A shield layer BSM is positioned on the first buffer layer 112 . The shield layer (BSM) is a conductive material and is made of molybdenum (Mo), aluminum (Al), chromium (Cr), gold (Au), titanium (Ti), nickel (Ni), neodymium (Nd) and copper (Cu). It may be made of a metal such as any one selected from the group consisting of or an alloy thereof, or a semiconductor such as silicon (Si). The shield layer BSM is positioned in the active area A/A and the bezel area B/A.

A second buffer layer 116 is positioned on the shield layer BSM. The second buffer layer 116 serves to protect the thin film transistor formed in a subsequent process from impurities such as alkali ions leaking from the shield layer BSM. The second buffer layer 116 may be formed of silicon oxide (SiOx), silicon nitride (SiNx), or a multilayer thereof.

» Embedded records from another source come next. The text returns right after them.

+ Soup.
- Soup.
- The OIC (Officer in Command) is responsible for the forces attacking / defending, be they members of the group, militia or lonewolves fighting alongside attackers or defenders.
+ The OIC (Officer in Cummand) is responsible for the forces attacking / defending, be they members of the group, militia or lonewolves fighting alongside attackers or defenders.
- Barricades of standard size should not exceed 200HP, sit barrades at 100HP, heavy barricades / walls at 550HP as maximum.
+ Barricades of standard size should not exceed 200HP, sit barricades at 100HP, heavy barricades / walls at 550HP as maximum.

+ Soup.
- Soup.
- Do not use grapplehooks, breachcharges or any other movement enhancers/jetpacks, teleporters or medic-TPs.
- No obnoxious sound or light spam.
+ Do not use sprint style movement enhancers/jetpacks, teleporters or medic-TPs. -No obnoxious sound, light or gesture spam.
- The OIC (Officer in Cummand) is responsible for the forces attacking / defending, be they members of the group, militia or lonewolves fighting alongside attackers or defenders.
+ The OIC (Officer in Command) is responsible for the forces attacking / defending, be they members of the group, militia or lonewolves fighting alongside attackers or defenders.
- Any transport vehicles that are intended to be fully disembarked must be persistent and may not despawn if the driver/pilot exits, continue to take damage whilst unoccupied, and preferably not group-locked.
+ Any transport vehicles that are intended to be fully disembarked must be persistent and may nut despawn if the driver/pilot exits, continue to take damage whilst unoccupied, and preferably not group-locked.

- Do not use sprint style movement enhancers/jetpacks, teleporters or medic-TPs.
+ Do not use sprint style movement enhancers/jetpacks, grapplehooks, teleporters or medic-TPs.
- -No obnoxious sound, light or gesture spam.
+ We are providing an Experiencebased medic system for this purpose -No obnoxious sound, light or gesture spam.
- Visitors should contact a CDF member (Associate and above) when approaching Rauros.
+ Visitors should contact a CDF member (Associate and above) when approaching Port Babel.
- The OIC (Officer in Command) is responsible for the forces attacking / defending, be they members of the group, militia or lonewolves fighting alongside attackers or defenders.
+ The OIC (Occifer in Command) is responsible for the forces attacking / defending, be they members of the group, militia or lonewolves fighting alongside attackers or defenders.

The semiconductor layer 120 is positioned on the second buffer layer 116 . The semiconductor layer 120 may be formed of a silicon semiconductor or an oxide semiconductor. The silicon semiconductor may include amorphous silicon or crystallized polycrystalline silicon, and in this embodiment may be the semiconductor layer 120 made of oxide. The semiconductor layer 120 includes a source region, a drain region, and a channel region disposed therebetween. The source region and the drain region are regions doped with a high concentration of impurities, and are regions in which the source electrode and the drain electrode of the thin film transistor are respectively connected. The impurity ion may use a p-type impurity or an n-type impurity, and the p-type impurity may be selected from the group consisting of boron (B), aluminum (Al), gallium (Ga), and indium (In), and the n-type impurity is The impurities may be selected from the group consisting of phosphorus (P), arsenic (As) and antimony (Sb). In the semiconductor layer 120 , the channel region may be doped with an n-type impurity or a p-type impurity according to the structure of the NMOS or PMOS thin film transistor. The thin film transistor of the present invention is applicable to a thin film transistor of NMOS or PMOS.

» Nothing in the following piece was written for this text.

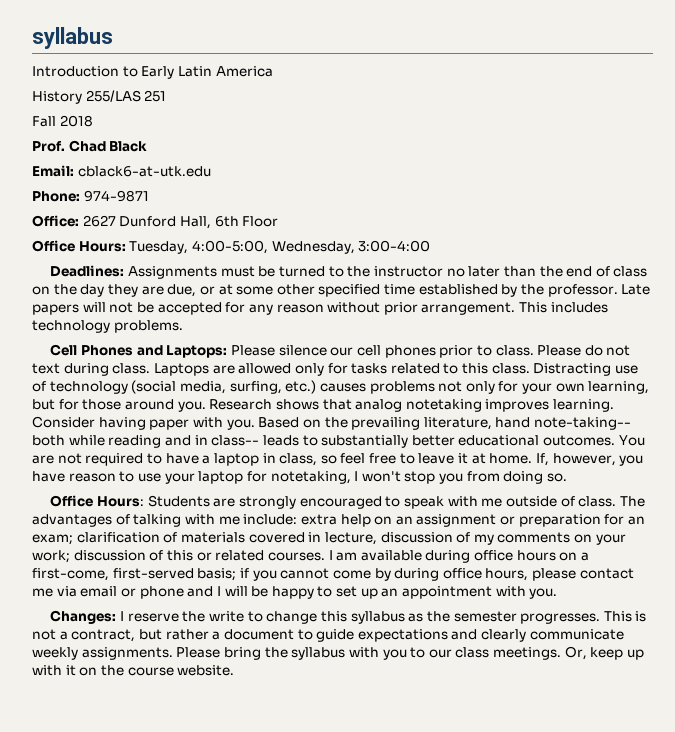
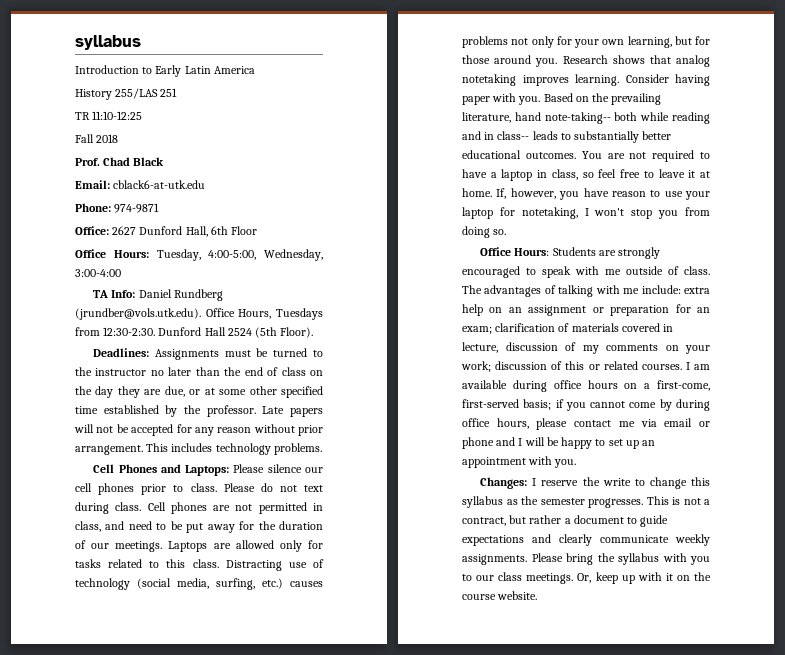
+ TR 11:10-12:25
+ TA Info: Daniel Rundberg (jrundber@vols.utk.edu). Office Hours, Tuesdays from 12:30-2:30. Dunford Hall 2524 (5th Floor).
+ Cell phones are not permitted in class, and need to be put away for the duration of our meetings.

A first insulating layer 125 that may be a gate insulating layer is positioned on the semiconductor layer 120 . The first insulating layer 125 may be formed of silicon oxide (SiOx), silicon nitride (SiNx), or a multilayer thereof. The gate electrode 130 is positioned on the first insulating layer 125 in a predetermined region of the semiconductor layer 120 , that is, at a position corresponding to the channel region. The gate electrode 130 is selected from the group consisting of molybdenum (Mo), aluminum (Al), chromium (Cr), gold (Au), titanium (Ti), nickel (Ni), neodymium (Nd), and copper (Cu). It is formed of any one or an alloy thereof. In addition, the gate electrode 130 is a group consisting of molybdenum (Mo), aluminum (Al), chromium (Cr), gold (Au), titanium (Ti), nickel (Ni), neodymium (Nd), and copper (Cu). It may be a multi-layer made of any one selected from or alloys thereof. For example, the gate electrode 130 may be a double layer of molybdenum/aluminum-neodymium or molybdenum/aluminum.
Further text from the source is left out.